Consumer spending is driving third-quarter GDP growth, but unsustainable spending habits, tightening lending standards, and the depletion of pandemic savings may lead to a decline in consumer spending in early 2024.
The UK economy recovered to pre-pandemic levels in the fourth quarter of 2021, earlier than previously thought, with GDP growth revised up by 0.9 percentage points to an 8.5% increase in 2021, according to the Office for National Statistics.
U.S. consumer spending increased in July, boosting the economy and reducing recession risks, but the pace is likely unsustainable as households dip into their savings and face potential challenges from student debt repayments and higher borrowing costs.
The U.S. is experiencing a steady increase in COVID-19 cases and hospitalizations as it enters the Labor Day weekend, with new hospital admissions expected to continue rising, according to the latest data from the Centers for Disease Control and Prevention (CDC).

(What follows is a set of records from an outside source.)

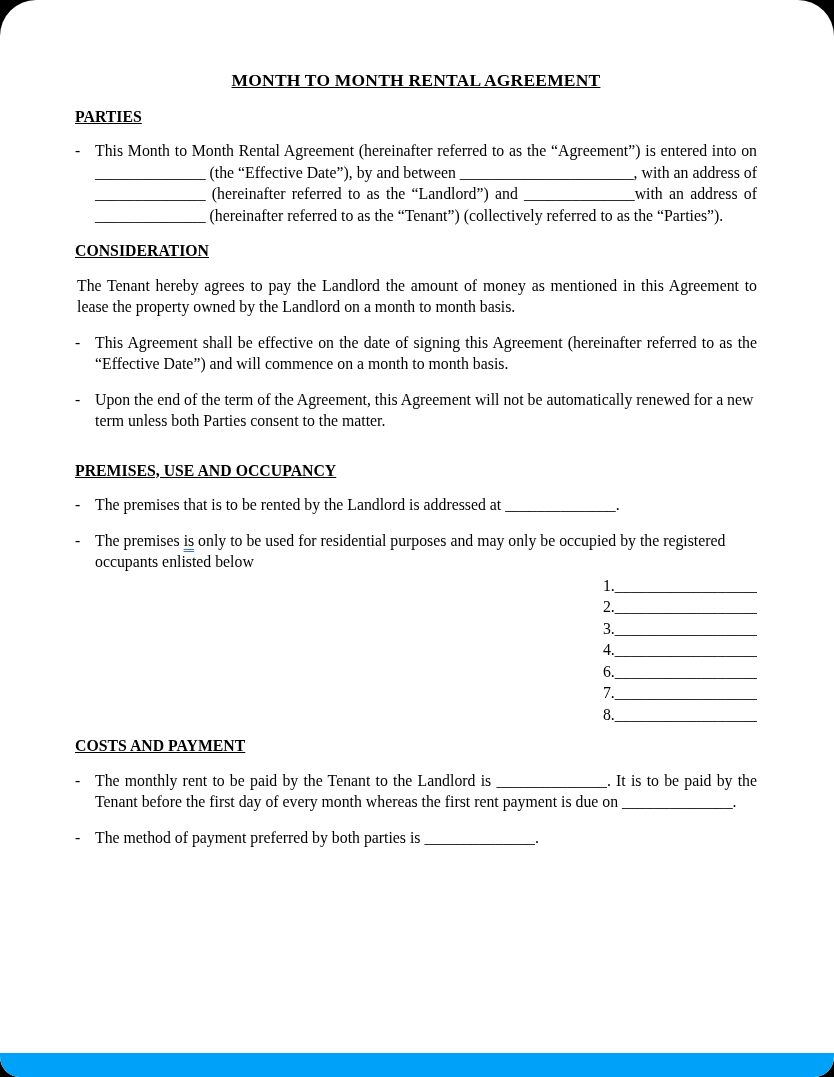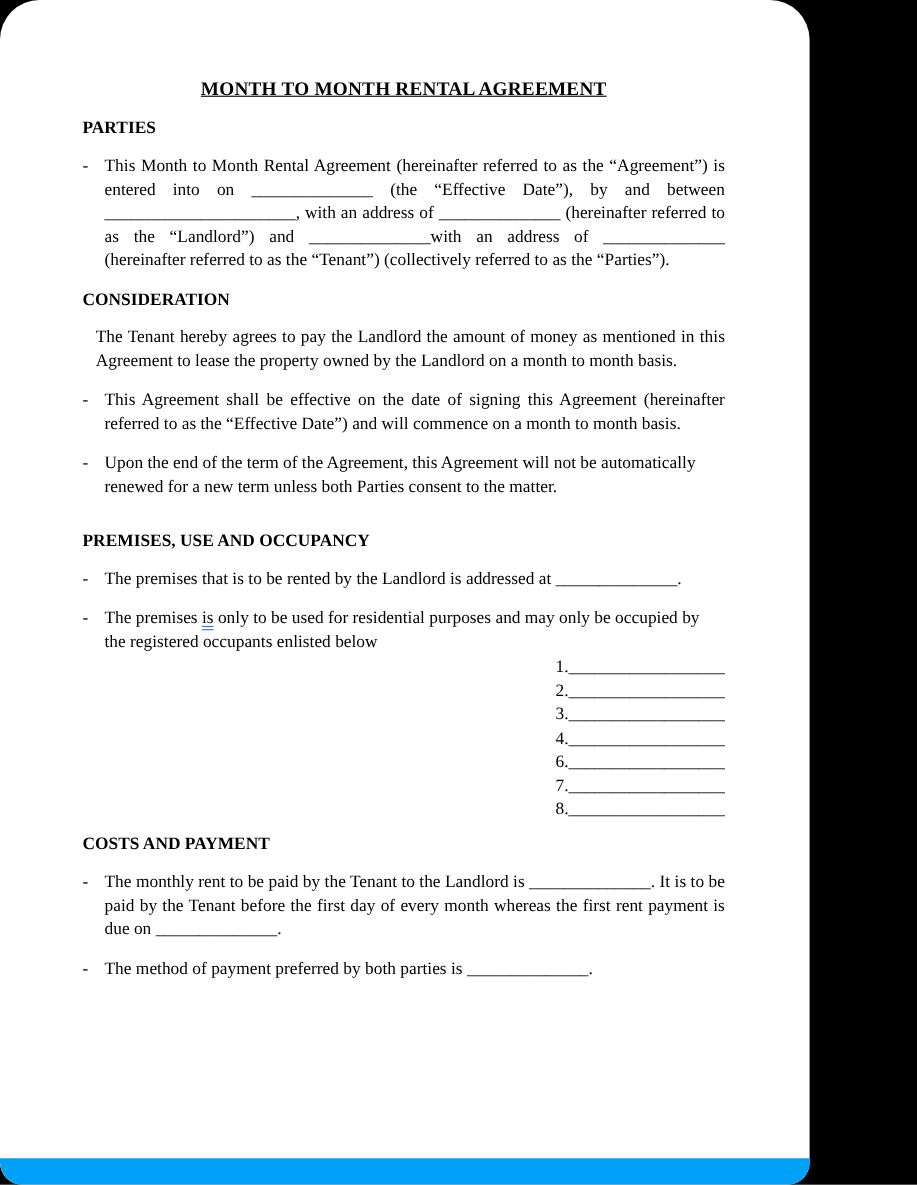"MONTH TO MONTH RENTAL AGREEMENT" .page { width: 736px -> 834px }
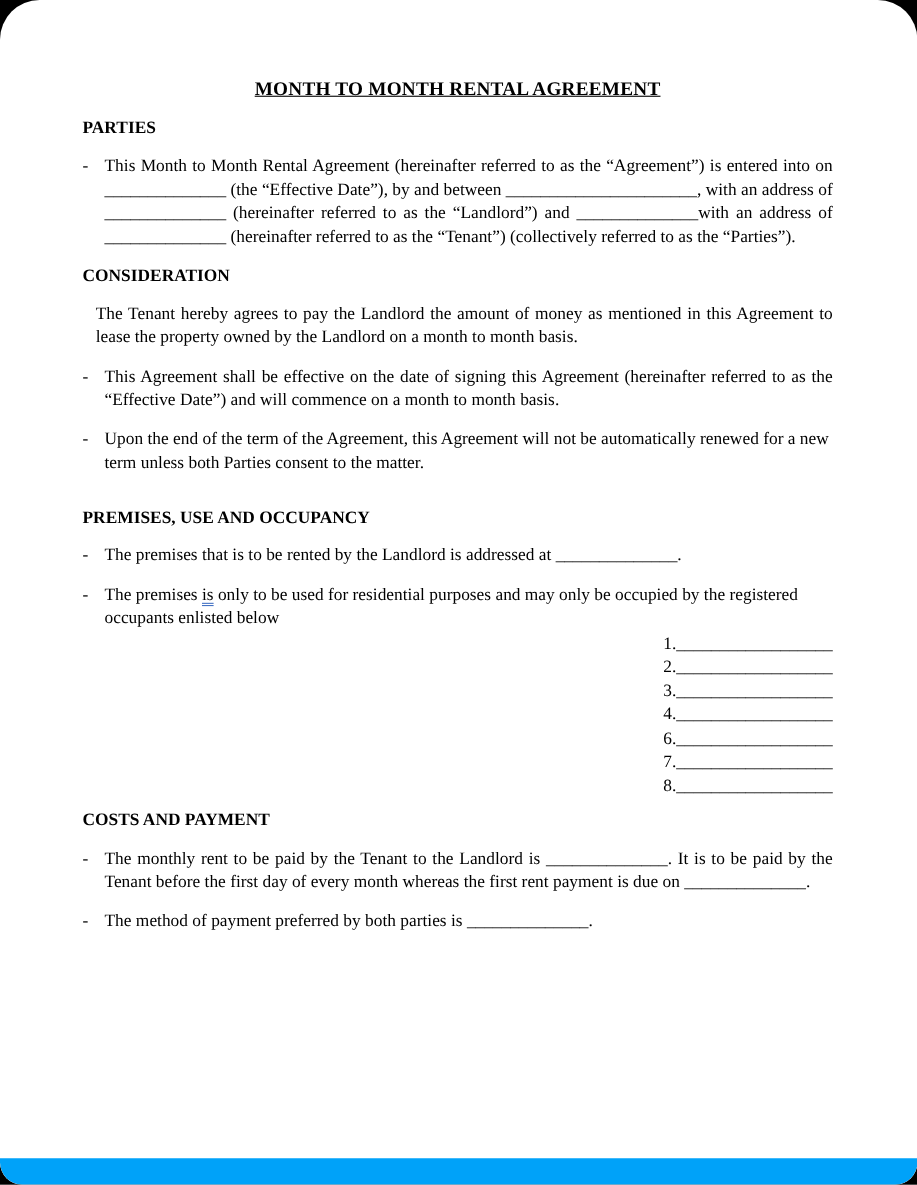"PARTIES" .section-heading { text-decoration: none -> underline }
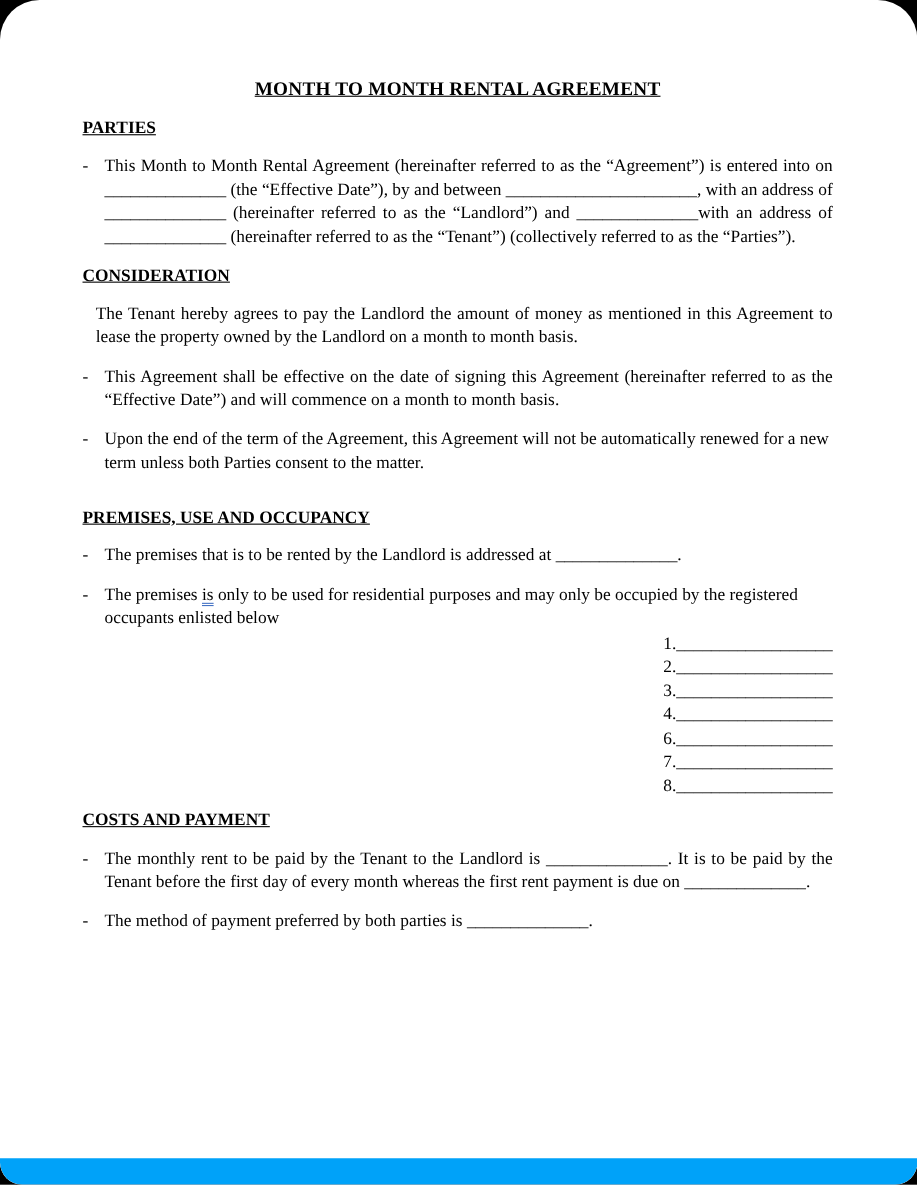"The Tenant hereby agrees to" .paragraph { margin: 0 0 14px 12px -> 0 0 14px 2px }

China's economy is facing a "new new normal" due to a declining population and weak confidence in its post-Covid recovery, prompting calls for systemic reforms to revive growth. The country's aging and shrinking population poses challenges to productivity, consumption, and long-term growth potential, leading major investment banks to cut growth forecasts. Policy adviser Cai Fang suggests relaxing population controls and focusing on expanding consumption as strategies to boost economic growth.
US household savings accumulated during the pandemic are expected to be depleted by the end of September 2023, as the excess savings have steadily declined and are projected to continue falling at a rate of $100 billion per month, potentially impacting consumer spending and the wider economy.
The US consumer is predicted to experience a decline in personal consumption in early 2024, which could lead to a potential recession and downside for stocks, as high borrowing costs and dwindling Covid-era savings impact household budgets.
U.S. consumers have accumulated $43 billion in additional credit card debt during Q2 2022, three times the average amount since the Great Recession, and credit card interest rates have soared to over 20%, raising concerns about the impact of inflation and rising interest rates on consumers' ability to pay off their balances. However, some economists argue that higher wages are helping consumers keep pace with their debt, and the overall rate of charge-offs remains low. Nonetheless, the combination of spent-down pandemic savings and the resumption of federal student loan payments could pose challenges for lower-income borrowers and hinder consumer spending.
China's economy requires three more years and increased fiscal spending to recover from the effects of the COVID-19 pandemic, according to think tank researcher Zhang Yansheng.